(Code change snippets)
::::::::::

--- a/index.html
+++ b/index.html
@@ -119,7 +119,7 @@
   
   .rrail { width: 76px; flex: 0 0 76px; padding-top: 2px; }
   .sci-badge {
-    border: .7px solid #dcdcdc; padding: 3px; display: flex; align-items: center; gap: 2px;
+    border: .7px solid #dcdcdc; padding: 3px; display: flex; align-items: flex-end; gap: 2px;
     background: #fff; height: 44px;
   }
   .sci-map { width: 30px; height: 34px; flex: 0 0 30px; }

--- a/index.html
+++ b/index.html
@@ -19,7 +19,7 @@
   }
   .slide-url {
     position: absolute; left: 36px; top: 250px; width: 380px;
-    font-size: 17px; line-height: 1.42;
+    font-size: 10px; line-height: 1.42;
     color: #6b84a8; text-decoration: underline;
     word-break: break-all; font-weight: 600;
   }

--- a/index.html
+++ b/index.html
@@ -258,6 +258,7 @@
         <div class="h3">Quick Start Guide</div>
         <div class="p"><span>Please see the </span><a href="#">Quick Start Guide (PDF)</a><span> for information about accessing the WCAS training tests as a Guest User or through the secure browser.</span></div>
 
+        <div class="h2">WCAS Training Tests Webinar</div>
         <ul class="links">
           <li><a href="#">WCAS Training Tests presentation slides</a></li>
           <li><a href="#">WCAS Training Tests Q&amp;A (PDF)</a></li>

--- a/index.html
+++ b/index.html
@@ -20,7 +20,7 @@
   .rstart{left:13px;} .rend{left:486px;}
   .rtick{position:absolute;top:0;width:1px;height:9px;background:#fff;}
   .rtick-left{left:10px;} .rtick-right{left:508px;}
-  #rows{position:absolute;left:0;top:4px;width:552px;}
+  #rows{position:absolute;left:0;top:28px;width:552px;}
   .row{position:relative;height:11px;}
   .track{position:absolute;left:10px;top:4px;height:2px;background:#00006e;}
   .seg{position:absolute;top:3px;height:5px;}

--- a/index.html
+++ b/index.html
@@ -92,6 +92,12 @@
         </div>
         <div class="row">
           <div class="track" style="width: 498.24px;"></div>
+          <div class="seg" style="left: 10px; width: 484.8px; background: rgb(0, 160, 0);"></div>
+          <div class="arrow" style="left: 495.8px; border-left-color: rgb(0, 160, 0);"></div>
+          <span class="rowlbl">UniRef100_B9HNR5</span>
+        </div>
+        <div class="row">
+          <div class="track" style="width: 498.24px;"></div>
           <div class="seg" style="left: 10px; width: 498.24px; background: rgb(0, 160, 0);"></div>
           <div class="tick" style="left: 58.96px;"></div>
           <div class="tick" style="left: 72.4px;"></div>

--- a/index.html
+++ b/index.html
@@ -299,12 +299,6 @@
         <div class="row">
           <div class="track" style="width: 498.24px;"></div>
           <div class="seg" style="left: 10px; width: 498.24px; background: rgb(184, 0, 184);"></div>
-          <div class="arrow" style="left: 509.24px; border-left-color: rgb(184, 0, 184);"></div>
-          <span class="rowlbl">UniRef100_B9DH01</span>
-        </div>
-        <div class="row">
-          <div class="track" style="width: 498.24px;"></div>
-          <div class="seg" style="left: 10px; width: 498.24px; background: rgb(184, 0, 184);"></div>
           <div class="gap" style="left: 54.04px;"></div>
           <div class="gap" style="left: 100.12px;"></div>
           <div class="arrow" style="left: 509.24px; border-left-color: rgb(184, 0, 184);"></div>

::::::::::

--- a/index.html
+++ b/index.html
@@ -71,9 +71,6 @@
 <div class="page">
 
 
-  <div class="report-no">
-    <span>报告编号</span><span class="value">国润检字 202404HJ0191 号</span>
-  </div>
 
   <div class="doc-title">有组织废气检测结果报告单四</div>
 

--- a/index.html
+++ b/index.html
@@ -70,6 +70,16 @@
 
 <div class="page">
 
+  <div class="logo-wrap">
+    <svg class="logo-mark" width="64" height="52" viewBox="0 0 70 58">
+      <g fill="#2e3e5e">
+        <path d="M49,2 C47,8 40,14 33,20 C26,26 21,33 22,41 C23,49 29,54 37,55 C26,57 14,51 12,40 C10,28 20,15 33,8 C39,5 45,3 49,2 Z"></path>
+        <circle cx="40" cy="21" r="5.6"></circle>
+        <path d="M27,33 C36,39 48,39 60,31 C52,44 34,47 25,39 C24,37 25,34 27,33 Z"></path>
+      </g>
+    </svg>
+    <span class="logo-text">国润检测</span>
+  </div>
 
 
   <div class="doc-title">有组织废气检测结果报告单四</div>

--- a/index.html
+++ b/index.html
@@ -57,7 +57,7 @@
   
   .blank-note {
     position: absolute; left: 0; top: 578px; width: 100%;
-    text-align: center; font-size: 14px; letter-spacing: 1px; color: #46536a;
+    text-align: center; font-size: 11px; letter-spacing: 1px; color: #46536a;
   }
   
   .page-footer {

::::::::::

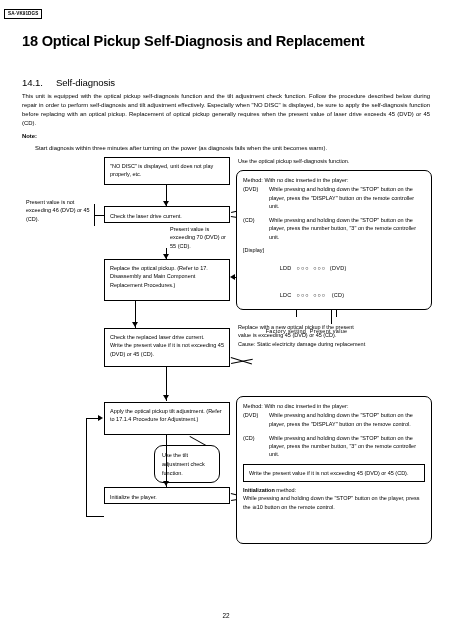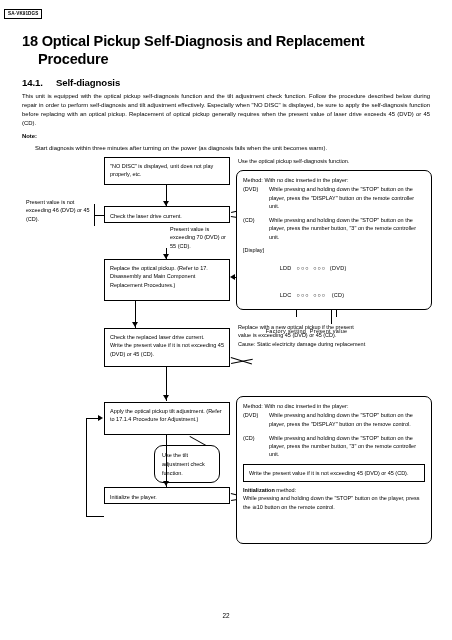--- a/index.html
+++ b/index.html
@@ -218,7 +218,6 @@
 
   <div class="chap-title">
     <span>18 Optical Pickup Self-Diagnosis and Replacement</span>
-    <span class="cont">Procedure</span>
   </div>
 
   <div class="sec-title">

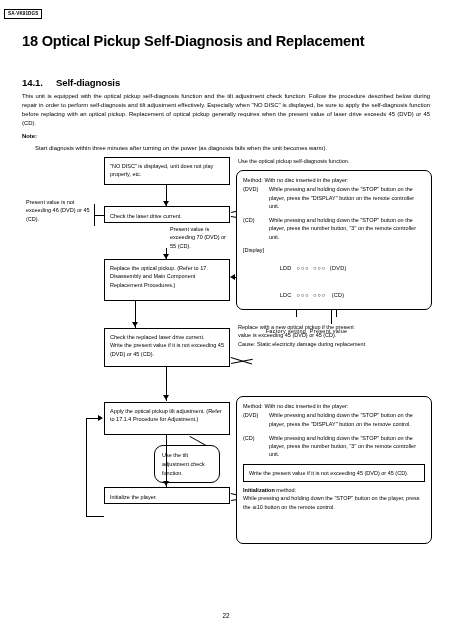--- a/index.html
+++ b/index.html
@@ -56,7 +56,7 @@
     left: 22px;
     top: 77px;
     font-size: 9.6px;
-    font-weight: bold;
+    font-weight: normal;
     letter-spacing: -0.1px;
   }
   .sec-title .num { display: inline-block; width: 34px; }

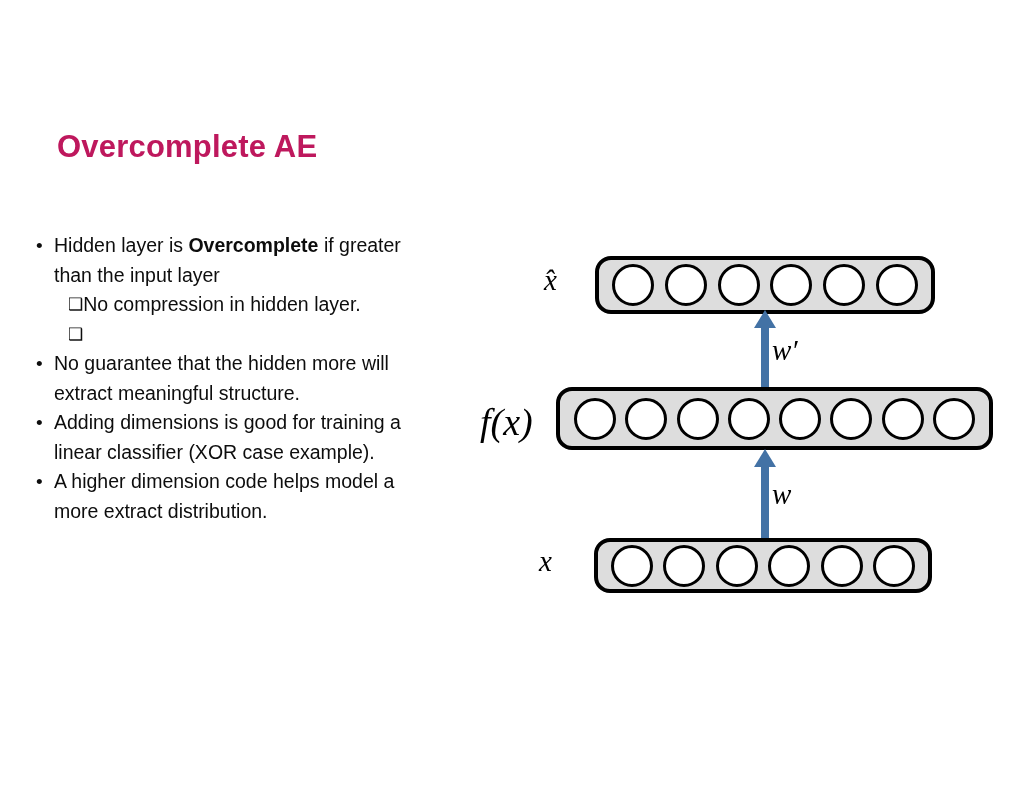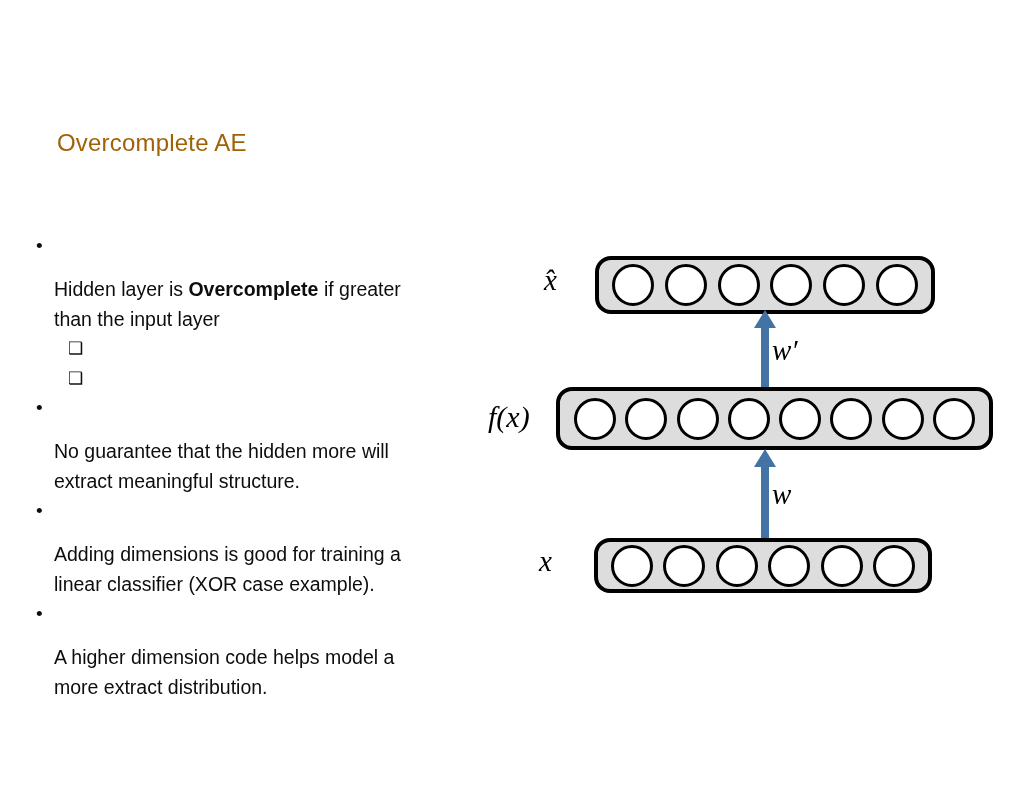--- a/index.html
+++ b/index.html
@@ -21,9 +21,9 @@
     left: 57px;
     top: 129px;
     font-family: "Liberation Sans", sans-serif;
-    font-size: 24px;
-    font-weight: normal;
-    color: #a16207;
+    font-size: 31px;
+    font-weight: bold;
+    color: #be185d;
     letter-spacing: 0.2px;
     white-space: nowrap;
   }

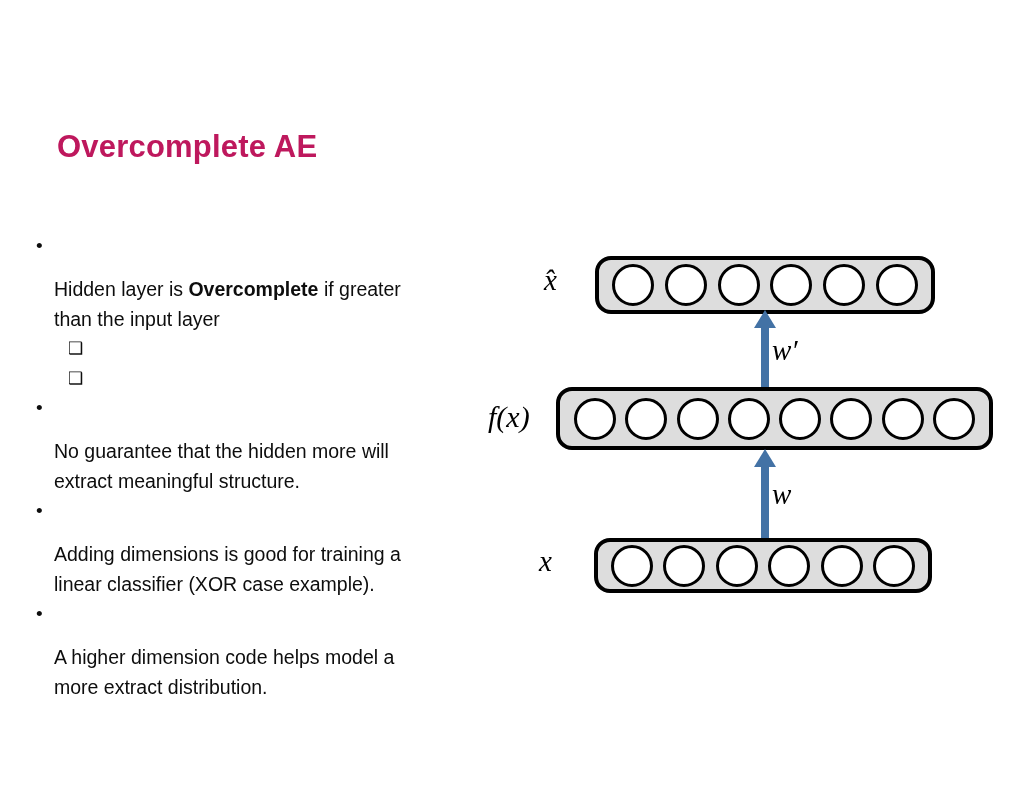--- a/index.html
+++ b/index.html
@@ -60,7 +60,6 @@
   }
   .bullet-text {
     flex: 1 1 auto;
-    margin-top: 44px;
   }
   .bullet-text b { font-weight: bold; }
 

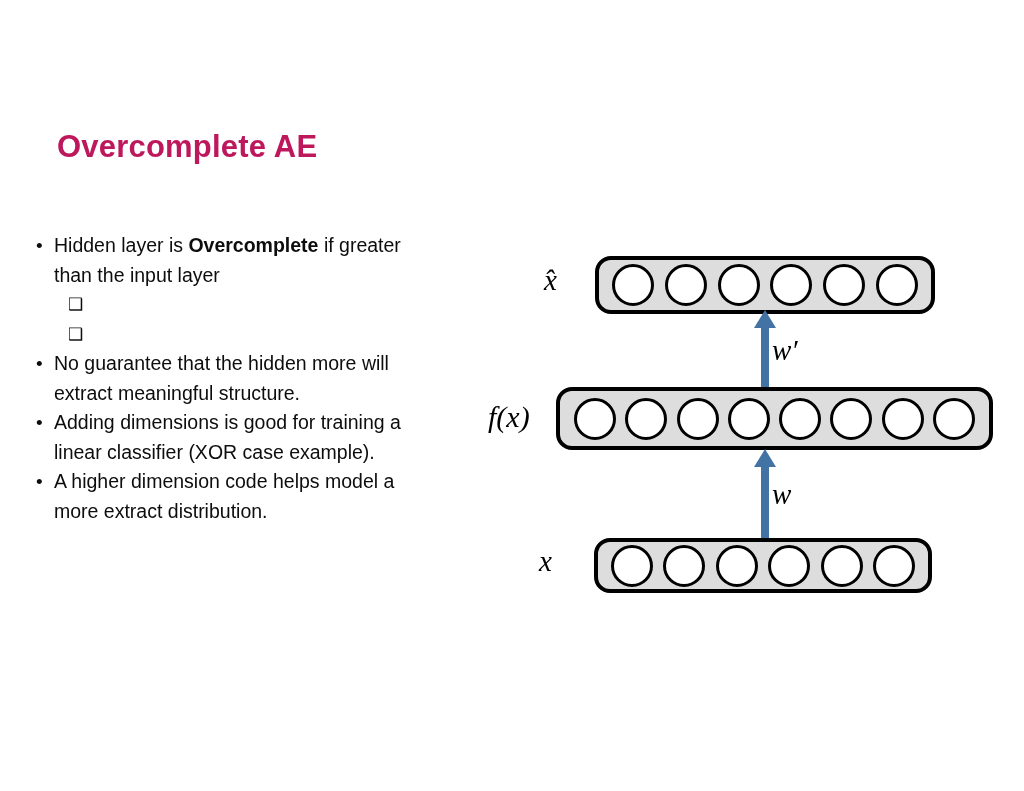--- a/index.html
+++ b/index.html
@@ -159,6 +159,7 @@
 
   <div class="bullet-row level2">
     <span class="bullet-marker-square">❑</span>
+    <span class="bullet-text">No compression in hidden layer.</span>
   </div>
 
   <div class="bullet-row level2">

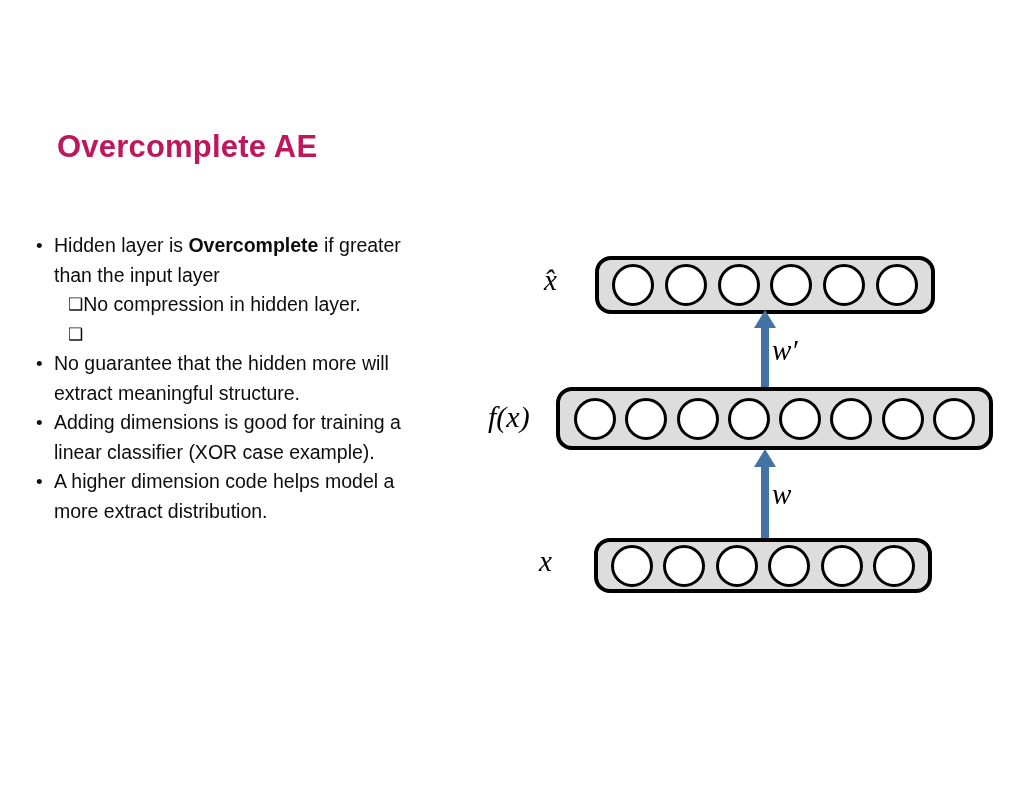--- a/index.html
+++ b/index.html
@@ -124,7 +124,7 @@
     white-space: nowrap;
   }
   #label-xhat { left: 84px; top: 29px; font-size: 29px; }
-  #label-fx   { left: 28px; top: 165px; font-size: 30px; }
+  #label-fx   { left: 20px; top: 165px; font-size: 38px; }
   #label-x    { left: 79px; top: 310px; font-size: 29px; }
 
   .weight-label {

::::::::::

*WHAT TO DO*: Return a copy of each line in the entries that contains "rowlbl".

*YOUR SOLUTION*:
+          <span class="rowlbl">UniRef100_B9HNR5</span>
-          <span class="rowlbl">UniRef100_B9DH01</span>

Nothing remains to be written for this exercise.